● Material supplied
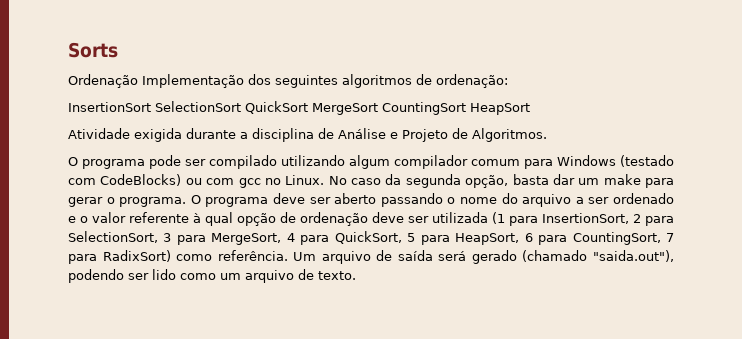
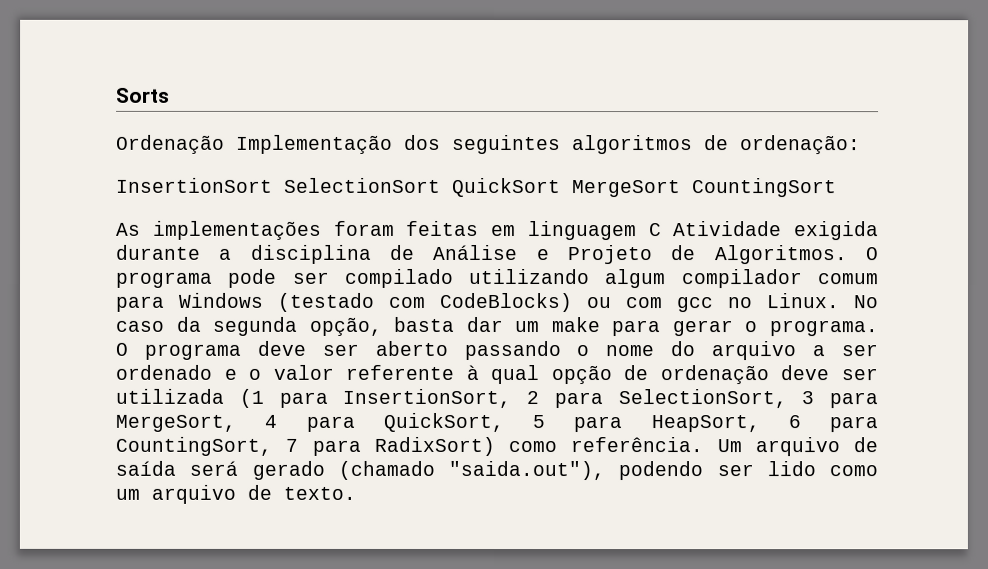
- InsertionSort SelectionSort QuickSort MergeSort CountingSort HeapSort
- Atividade exigida durante a disciplina de Análise e Projeto de Algoritmos.
- O programa pode ser compilado utilizando algum compilador comum para Windows (testado com CodeBlocks) ou com gcc no Linux.
+ InsertionSort SelectionSort QuickSort MergeSort CountingSort
+ As implementações foram feitas em linguagem C Atividade exigida durante a disciplina de Análise e Projeto de Algoritmos. O programa pode ser compilado utilizando algum compilador comum para Windows (testado com CodeBlocks) ou com gcc no Linux.

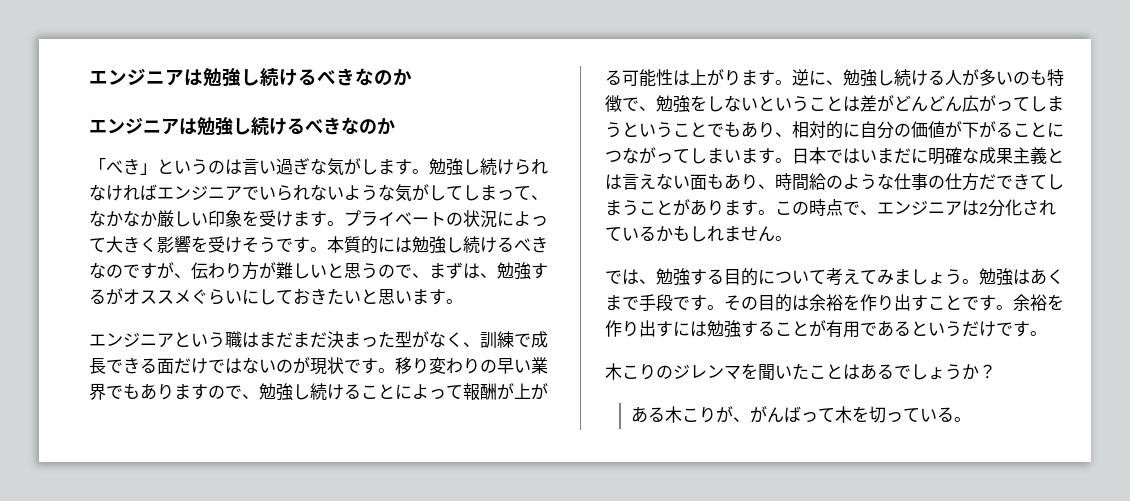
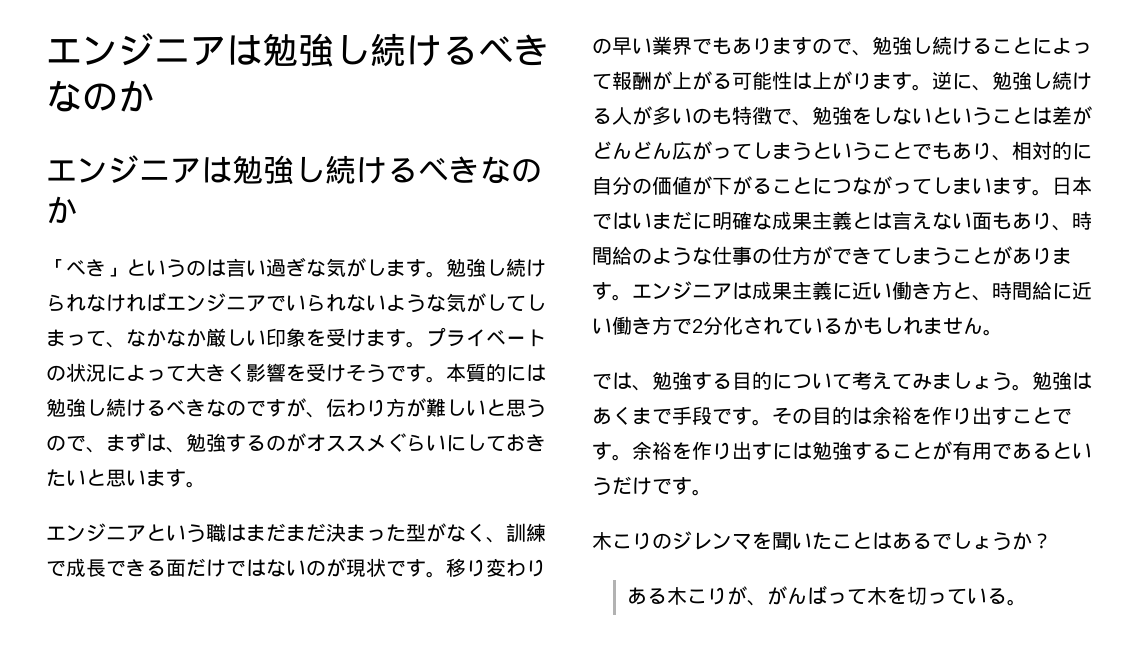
- 本質的には勉強し続けるべきなのですが、伝わり方が難しいと思うので、まずは、勉強するがオススメぐらいにしておきたいと思います。
+ 本質的には勉強し続けるべきなのですが、伝わり方が難しいと思うので、まずは、勉強するのがオススメぐらいにしておきたいと思います。
- 日本ではいまだに明確な成果主義とは言えない面もあり、時間給のような仕事の仕方だできてしまうことがあります。
+ 日本ではいまだに明確な成果主義とは言えない面もあり、時間給のような仕事の仕方ができてしまうことがあります。
- この時点で、エンジニアは2分化されているかもしれません。
+ エンジニアは成果主義に近い働き方と、時間給に近い働き方で2分化されているかもしれません。

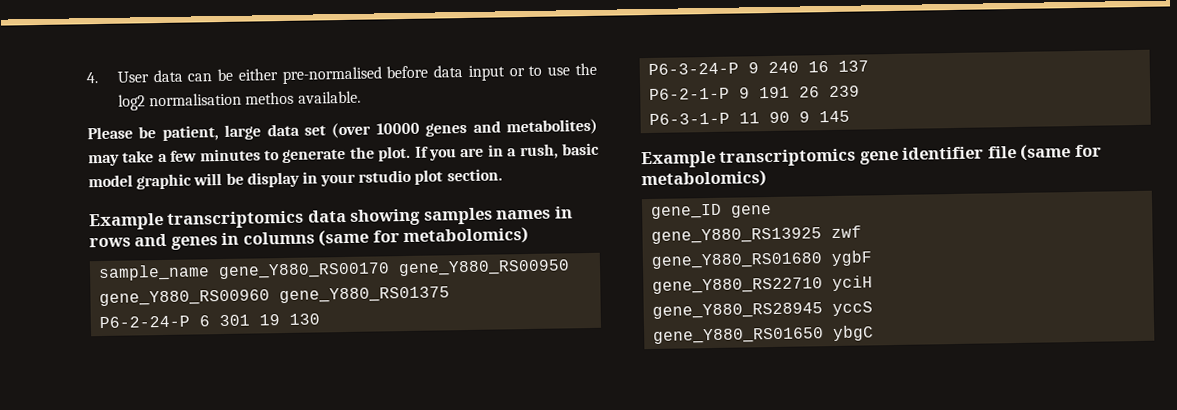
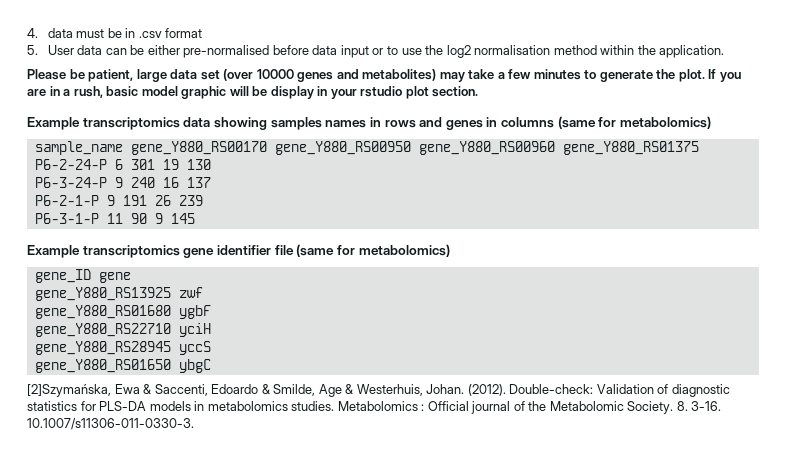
- 4. User data can be either pre-normalised before data input or to use the log2 normalisation methos available.
+ 4. data must be in .csv format
+ 5. User data can be either pre-normalised before data input or to use the log2 normalisation method within the application.
+ [2]Szymańska, Ewa & Saccenti, Edoardo & Smilde, Age & Westerhuis, Johan. (2012). Double-check: Validation of diagnostic statistics for PLS-DA models in metabolomics studies. Metabolomics : Official journal of the Metabolomic Society. 8. 3-16. 10.1007/s11306-011-0330-3.

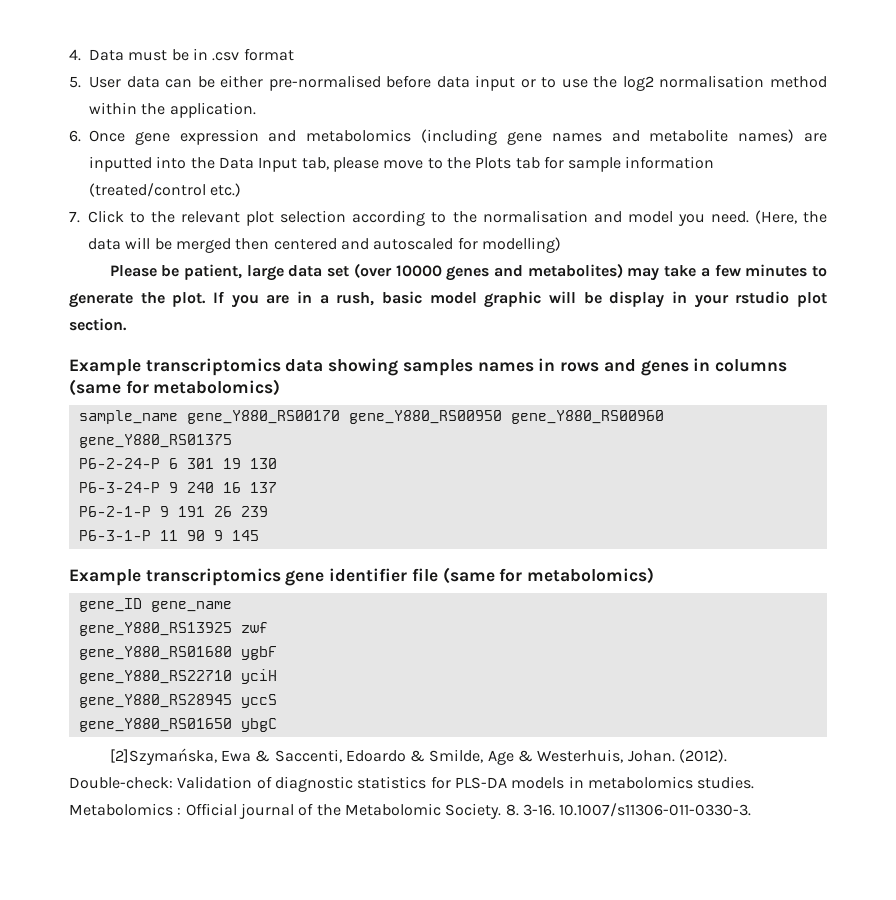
- 4. data must be in .csv format
+ 4. Data must be in .csv format
+ 6. Once gene expression and metabolomics (including gene names and metabolite names) are inputted into the Data Input tab, please move to the Plots tab for sample information (treated/control etc.)
+ 7. Click to the relevant plot selection according to the normalisation and model you need. (Here, the data will be merged then centered and autoscaled for modelling)
- gene_ID gene
+ gene_ID gene_name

● What is being asked
The entries above are to be printed again word for word, with every picture removed.

● Response below
- InsertionSort SelectionSort QuickSort MergeSort CountingSort HeapSort
- Atividade exigida durante a disciplina de Análise e Projeto de Algoritmos.
- O programa pode ser compilado utilizando algum compilador comum para Windows (testado com CodeBlocks) ou com gcc no Linux.
+ InsertionSort SelectionSort QuickSort MergeSort CountingSort
+ As implementações foram feitas em linguagem C Atividade exigida durante a disciplina de Análise e Projeto de Algoritmos. O programa pode ser compilado utilizando algum compilador comum para Windows (testado com CodeBlocks) ou com gcc no Linux.

- 本質的には勉強し続けるべきなのですが、伝わり方が難しいと思うので、まずは、勉強するがオススメぐらいにしておきたいと思います。
+ 本質的には勉強し続けるべきなのですが、伝わり方が難しいと思うので、まずは、勉強するのがオススメぐらいにしておきたいと思います。
- 日本ではいまだに明確な成果主義とは言えない面もあり、時間給のような仕事の仕方だできてしまうことがあります。
+ 日本ではいまだに明確な成果主義とは言えない面もあり、時間給のような仕事の仕方ができてしまうことがあります。
- この時点で、エンジニアは2分化されているかもしれません。
+ エンジニアは成果主義に近い働き方と、時間給に近い働き方で2分化されているかもしれません。

- 4. User data can be either pre-normalised before data input or to use the log2 normalisation methos available.
+ 4. data must be in .csv format
+ 5. User data can be either pre-normalised before data input or to use the log2 normalisation method within the application.
+ [2]Szymańska, Ewa & Saccenti, Edoardo & Smilde, Age & Westerhuis, Johan. (2012). Double-check: Validation of diagnostic statistics for PLS-DA models in metabolomics studies. Metabolomics : Official journal of the Metabolomic Society. 8. 3-16. 10.1007/s11306-011-0330-3.

- 4. data must be in .csv format
+ 4. Data must be in .csv format
+ 6. Once gene expression and metabolomics (including gene names and metabolite names) are inputted into the Data Input tab, please move to the Plots tab for sample information (treated/control etc.)
+ 7. Click to the relevant plot selection according to the normalisation and model you need. (Here, the data will be merged then centered and autoscaled for modelling)
- gene_ID gene
+ gene_ID gene_name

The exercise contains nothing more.